A top Samoan court on Friday ended a 15-week constitutional crisis, confirming Fiame Naomi Mata’afa as the Pacific island nation’s first woman prime minister.
The country has been in a political deadlock since April, when long-ruling Tuilaepa Sa’ilele Malielegaoi narrowly lost in elections and refused to cede power.
In May, Mata’afa was sworn in at an extraordinary ceremony inside a makeshift tent after her FAST party was locked out of the parliament building.
Samoa’s Appeal Court said it did not recognise Malielegaoi’s caretaker government, ruling that his Human Rights Protection Party (HRPP) was occupying government offices unlawfully.
It also overturned a previous Supreme Court decision that the tent swearing-in was unconstitutional.
“It is now for the new prime minister and her government to give effect to this judgment and the declaration contained within,” the Appeal Court said.
“We declare that the swearing in carried out on May 24, 2021 at the Tiafau Malae of elected members of parliament, to be consistent with the terms of the constitution, the supreme law of Samoa, and therefore lawful.”

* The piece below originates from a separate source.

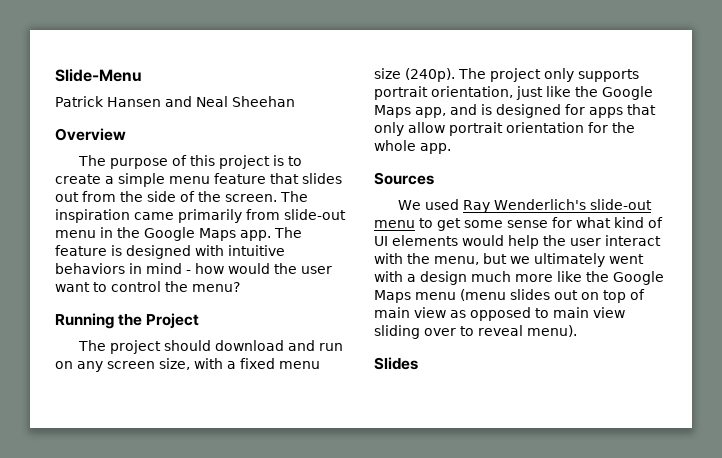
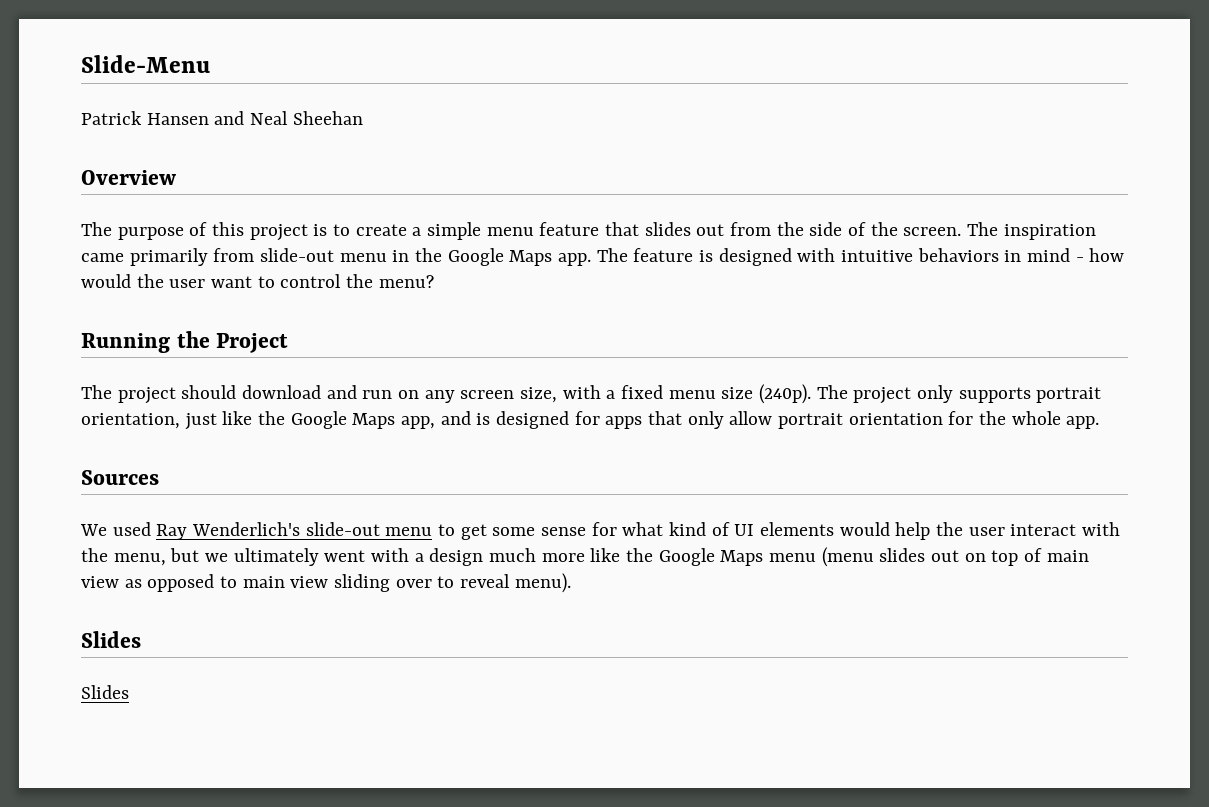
(418, 363) none -> [81,685,129,699] // Slides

The ruling, which came in response to an appeal by the FAST party, said Samoa now has a lawful government.
“For the avoidance of doubt, this means there has been a lawful government in Samoa since May 24, 2021, and that lawful government is the FAST party which holds the majority of the seats in parliament,” the court said.
Samoa’s politics have been embroiled in controversy and legal challenges since the election, which ended with Mata’afa’s FAST party holding 26 seats — one more than the HRPP in the 51-seat parliament.
The HRPP had been in power for nearly 40 years with the 76-year-old Malielegaoi, who claimed he was “appointed by God”, spending 22 years as prime minister.